ABOUT THIS TASK: Scan the data that follows and count the lines with the string "none"; answer with the count alone.

[Change listing data]
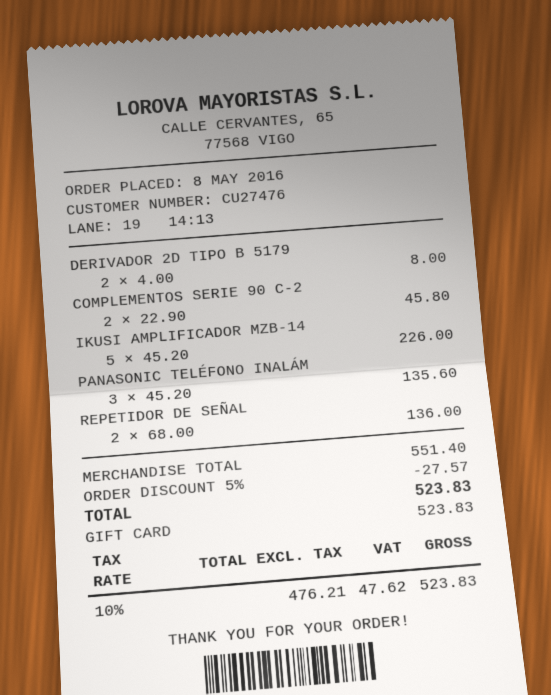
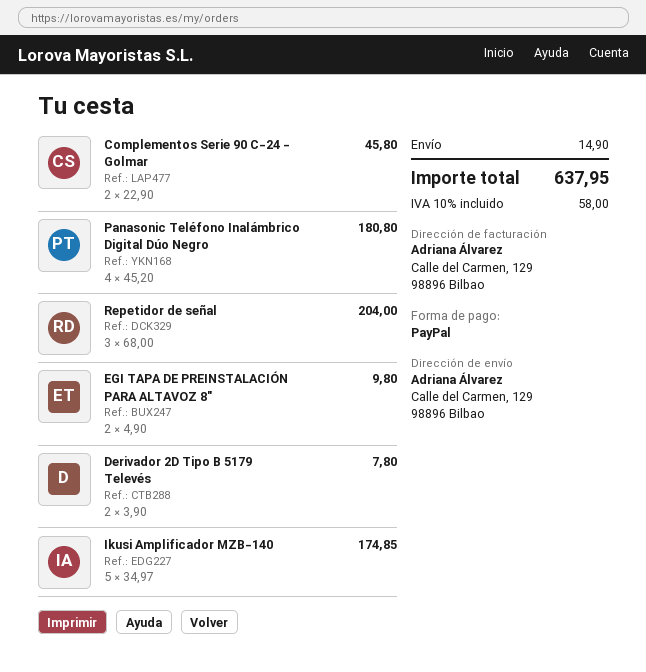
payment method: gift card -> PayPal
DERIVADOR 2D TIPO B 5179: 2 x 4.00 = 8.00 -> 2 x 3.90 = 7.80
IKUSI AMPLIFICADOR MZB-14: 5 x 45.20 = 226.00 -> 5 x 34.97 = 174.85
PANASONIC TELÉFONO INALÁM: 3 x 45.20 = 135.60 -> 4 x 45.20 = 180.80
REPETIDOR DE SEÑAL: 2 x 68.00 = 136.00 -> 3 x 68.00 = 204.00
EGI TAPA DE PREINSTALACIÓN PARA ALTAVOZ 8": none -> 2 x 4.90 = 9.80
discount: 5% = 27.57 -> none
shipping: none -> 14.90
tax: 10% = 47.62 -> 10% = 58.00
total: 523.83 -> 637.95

RESPONSE: 3